La nota del Nuovo Sindacato Carabinieri sulla stazione mobile, insediatasi dopo i noti fatti della Caserma di Piacenza Levante


I tristi fatti di Piacenza sono un’ulteriore vicenda che ci costringe ad assistere all’affastellamento di una sequela di atti che appaiono almeno in parte privi di logica e buon senso. 

Un’ansia da prestazione che si estrinseca in deboli rimedi che tendono ad avere un fine di tenue propaganda, nel nome di quel sacrificio e diuturno impegno che ormai stona con le soluzioni, che la modernità permette.  Il tutto potrebbe apparire, agli occhi di chi non vive il “sacrificio” come virtù, una spettacolarizzazione umiliante e denigrante, per i militari che operano probabilmente in un clima di minore serenità, di tensione e disagio ambientale che si può e si dovrebbe evitare.

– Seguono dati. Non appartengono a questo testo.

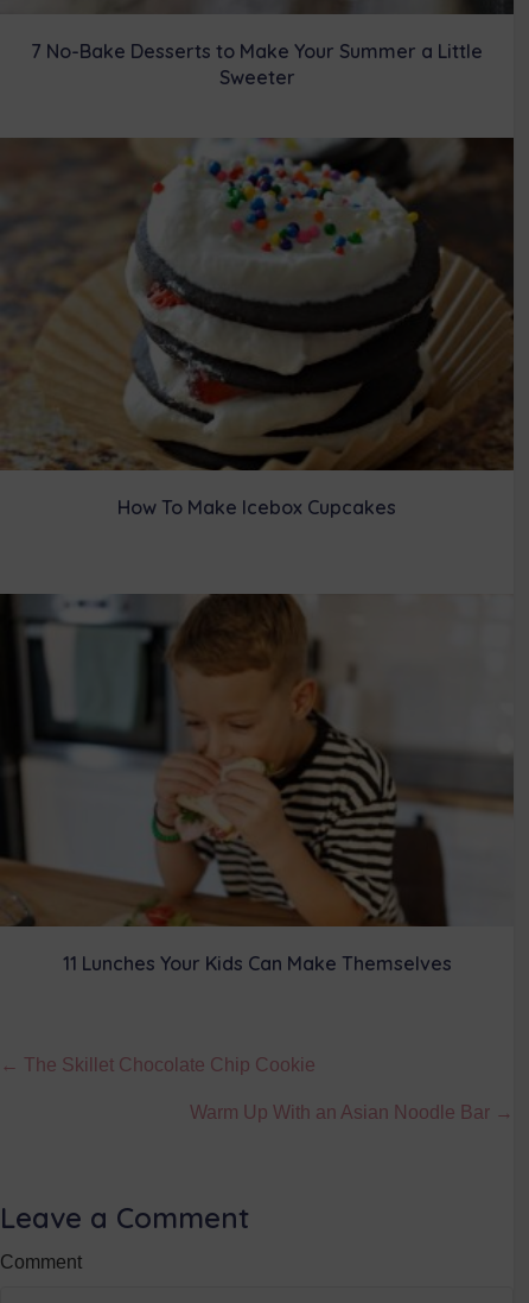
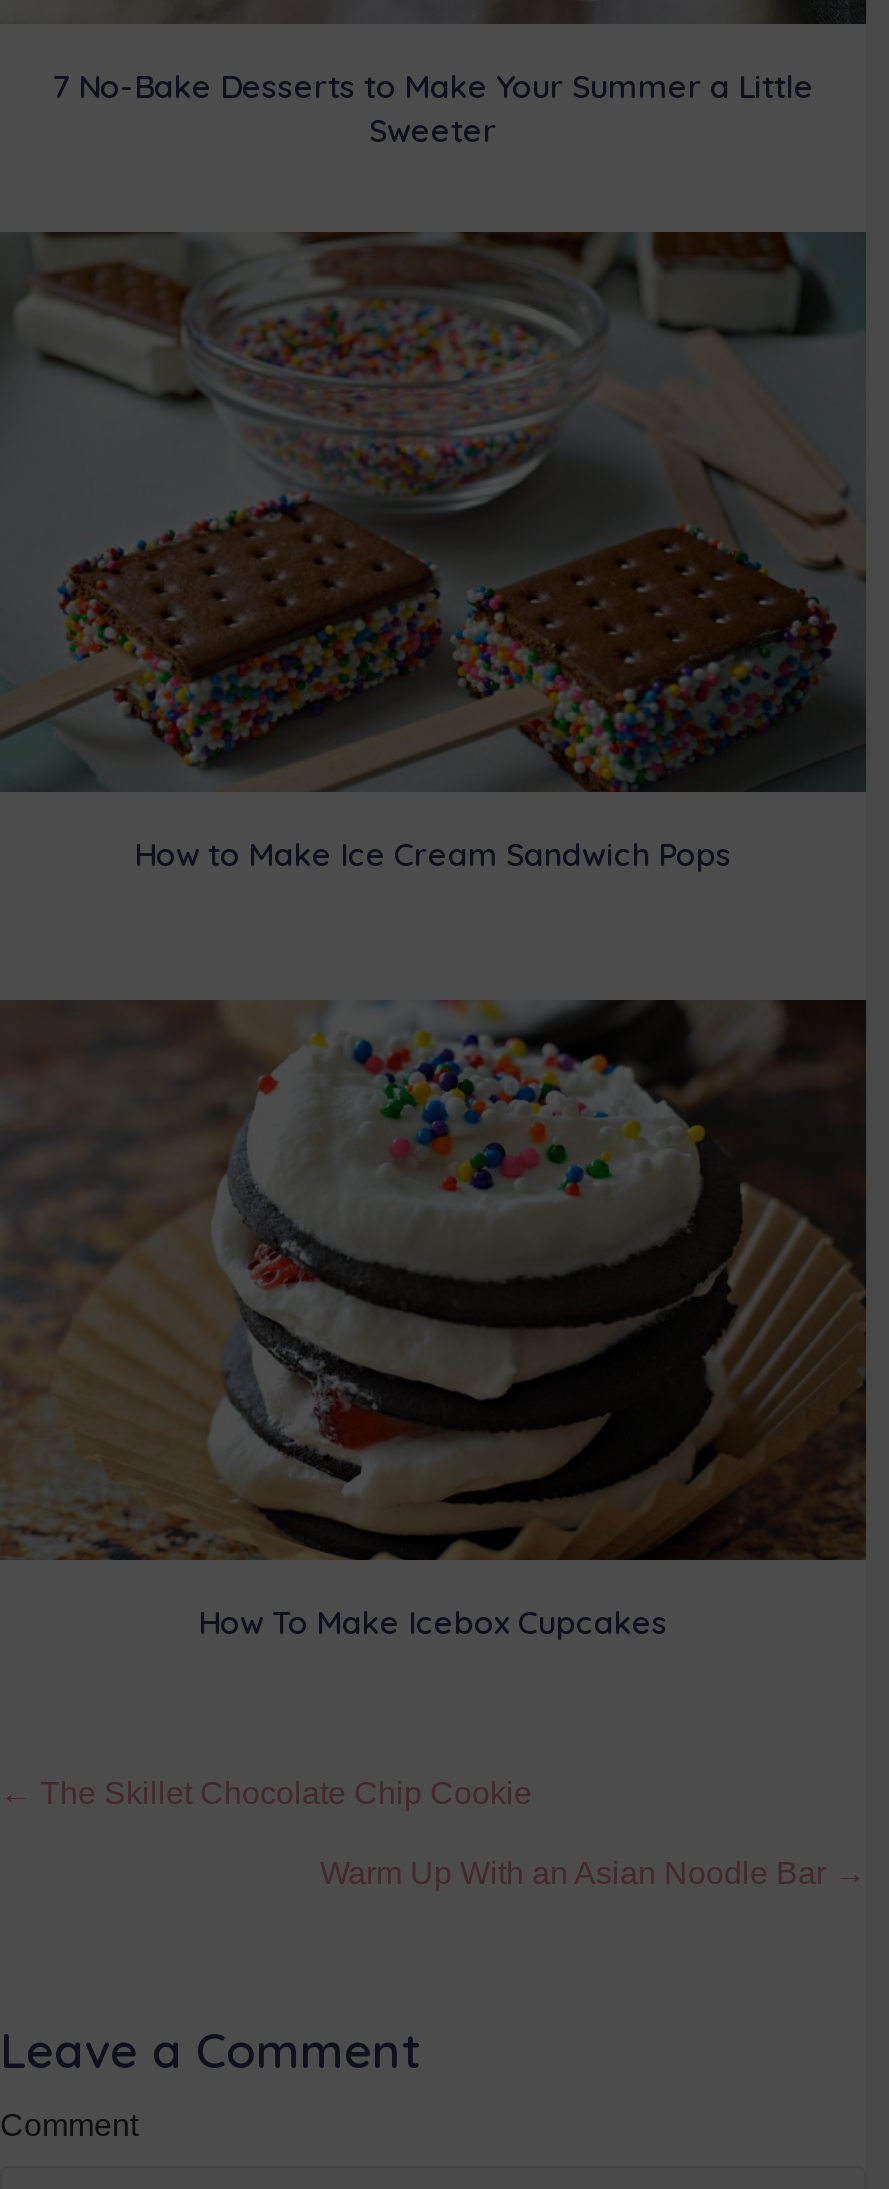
none -> [6,230,866,874] [image] | How to Make Ice Cream Sandwich Pops
moved [0,137,515,519] -> [0,998,868,1642]: [image] | How To Make Icebox Cupcakes
[4,593,514,975] [image] | 11 Lunches Your Kids Can Make Themselves -> none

La collocazione di mezzi militari come la nota “Stazione Mobile” (un veicolo attrezzato anche per svolgere mansioni burocratiche in emergenza) dinanzi la caserma sede della Stazione Carabinieri di Piacenza Levante – sigillata e sequestrata dalla locale A.G. – potrebbe infatti essere una dimostrazione tangibile ed eloquente di quanto sopra rappresentato e di quanto il benessere e la dignità del Personale stiano veramente a cuore alla scala gerarchica.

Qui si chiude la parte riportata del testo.